Effective sugar taxation: Two factors crucial for success, claims New Zealand study

By Pearly Neo contact

- Last updated on GMT

A new study from the University of Otago has highlighted the overall effectiveness of sugar taxation in several countries where it has been implemented, but stressed that both taxation design and policy consistency need to be taken into account to increase chances of success. ©Getty Images
A new study from the University of Otago has highlighted the overall effectiveness of sugar taxation in several countries where it has been implemented, but stressed that both taxation design and policy consistency need to be taken into account to increase chances of success. ©Getty Images

Related tags: New zealand, sugar tax

A new study from the University of Otago has highlighted the overall effectiveness of sugar taxation in several countries where it has been implemented, but stressed that both taxation design and policy consistency need to be taken into account to increase chances of success.

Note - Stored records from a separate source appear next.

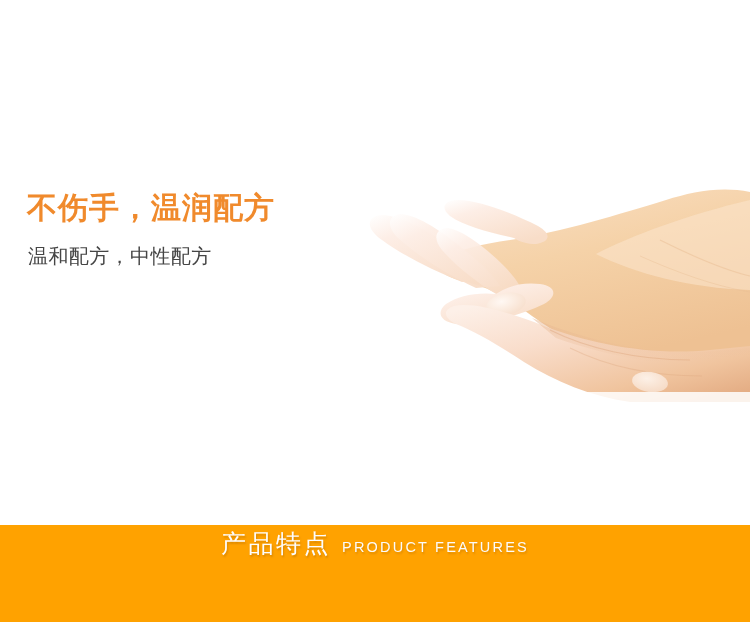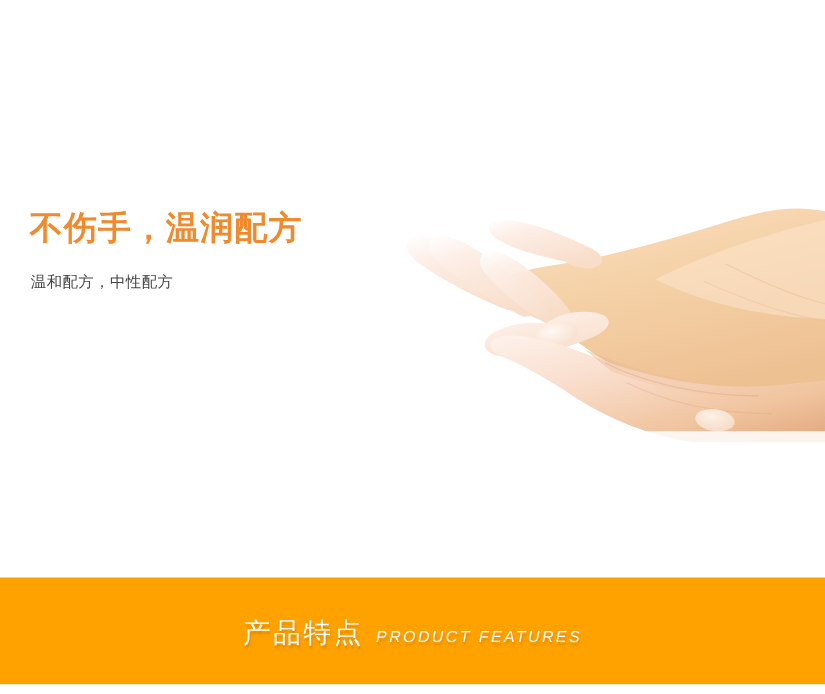--- a/index.html
+++ b/index.html
@@ -42,39 +42,39 @@
     line-height: 40px;
     font-weight: bold;
     color: #f08a2c;
     letter-spacing: 1px;
     white-space: nowrap;
     margin: 0;
   }
   .subcopy {
     margin: 14px 0 0 1px;
     color: #454545;
-    font-size: 14px;
+    font-size: 20px;
     line-height: 28px;
     letter-spacing: 0.4px;
   }
   .subcopy-line {
     display: block;
     white-space: nowrap;
   }
 
   
   .section-banner {
     position: absolute;
     left: 0;
     top: 525px;
     width: 750px;
     height: 97px;
     background: #ffa200;
     display: flex;
-    align-items: center;
+    align-items: flex-start;
     justify-content: center;
   }
   .banner-inner {
     display: flex;
     align-items: baseline;
     transform: translateY(2px);
   }
   .banner-title-cn {
     font-size: 25px;
     color: #fdfdfd;
@@ -82,21 +82,20 @@
     text-shadow: 1px 2px 2px rgba(150, 85, 0, 0.35);
     white-space: nowrap;
   }
   .banner-title-en {
     font-size: 14.5px;
     color: #fbfbfb;
     letter-spacing: 2.2px;
     margin-left: 11px;
     text-shadow: 1px 2px 2px rgba(150, 85, 0, 0.3);
     white-space: nowrap;
-    font-style: italic;
   }
 </style>
 </head>
 <body>
 
 <div class="promo">
 
   <div class="hero-photo">
     <svg width="450" height="235" viewBox="0 0 450 235">
       <defs>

A sugar-sweetened beverage (SSB) tax of 10% was found to be positively associated with a 10% decline in SSB purchases and dietary intake, with larger taxes recommended for larger SSB consumption declines.

The study was conducted via a meta-analysis of studies conducted on 17 jurisdictions to compare SSB purchase and consumption between pre- and post-taxation areas, or taxed vs untaxed areas. The majority of jurisdictions that were found to fit the study criteria were mostly centred in Europe and the United States.

According to the researchers, some 65% of outcomes analysed reported ‘significant reductions in SSB sales, purchases, or dietary intake’​. 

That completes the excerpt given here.